In contemplating how to prevent future terrorist attacks on the United States, we should bear in mind that the Islamic terrorism of Osama bin Laden isn't the only threat to life and property posed by extremist groups. For years, the Earth Liberation Front (ELF) and the Animal Liberation Front (ALF) have been carrying out acts of violence all across the United States. The FBI believes that the two organizations have committed over 600 acts of terrorism over the past seven years.1
In 1999, ELF set fire to a ski resort at Vail Mountain in Colorado, inflicting an estimated $12 million in damages.2 Arson also was the vehicle of choice when, earlier this year, ELF activists torched an apartment complex under construction in San Diego, California, causing $50 million in damages.3 Meanwhile, ALF activists trespassed on a mink farm in Washington state and "liberated" some 10,000 minks.4
This year has also seen a dramatic rise
in attacks on automobile dealerships around the country.
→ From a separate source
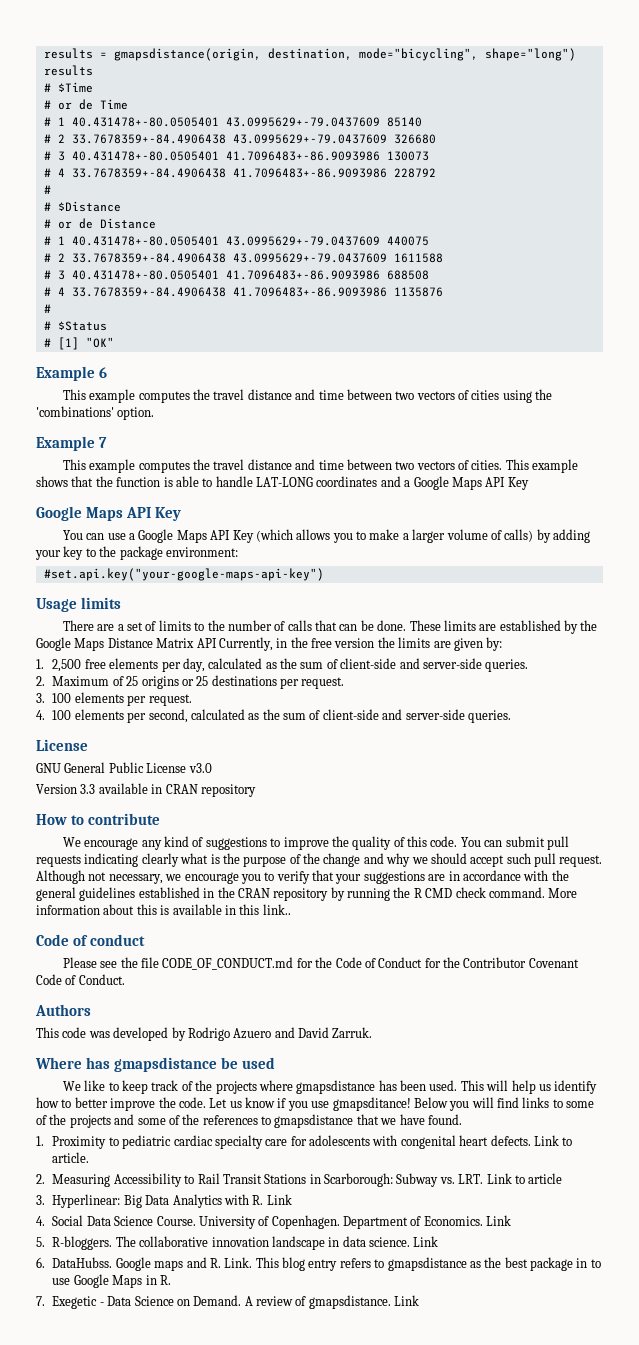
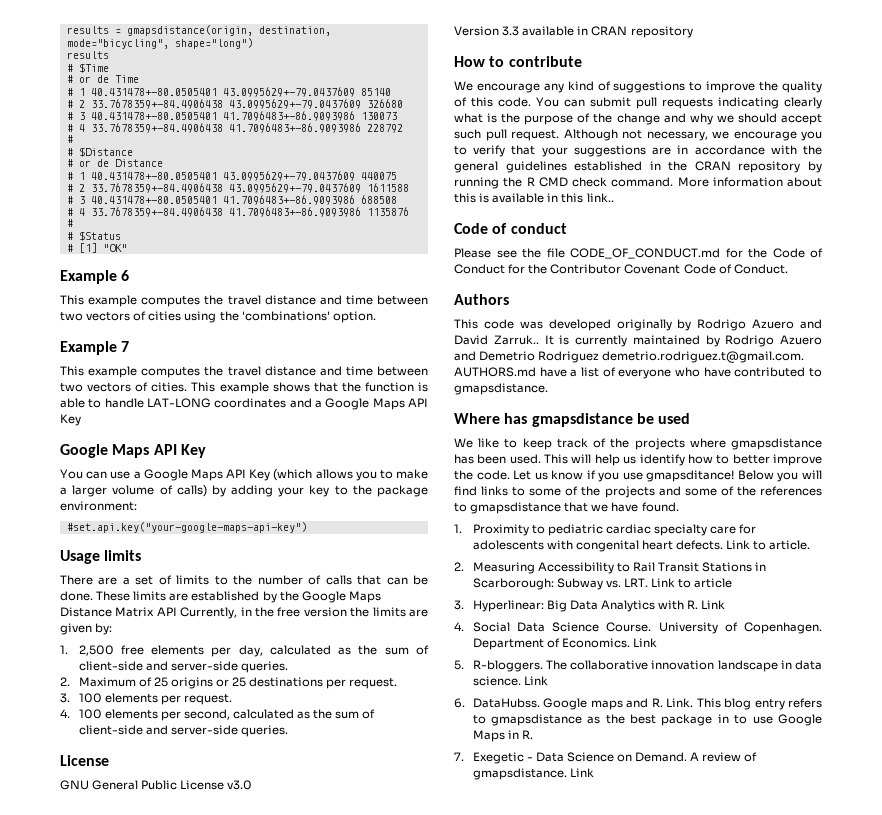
(169, 1034) none -> [616,319,672,331] originally
[332,1027,373,1038] Zarruk. -> [493,335,822,347] [454,351,805,363] [454,367,822,379] [454,383,548,395] Zarruk.. It is currently maintained by Rodrigo Azuero and Demetrio Rodriguez demetrio.rodriguez.t@gmail.com. AUTHORS.md have a list of everyone who have contributed to gmapsdistance.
An SUV
dealership in Erie, Pennsylvania was assaulted by ELF activists
in January who targeted SUVs with arson.5 In
August, vandals set fire to 20 Hummers in West Covina, Calfornia,
causing at least $1 million in damages.6 In
September, an SUV dealership in Houston, Texas was struck by
domestic terrorists who shot out windows on 22 vehicles and slashed
dozens of tires.7 The use of firearms against the Houston dealership
marked a stark escalation in the level of violence perpetrated
by the self-proclaimed defenders of the environment.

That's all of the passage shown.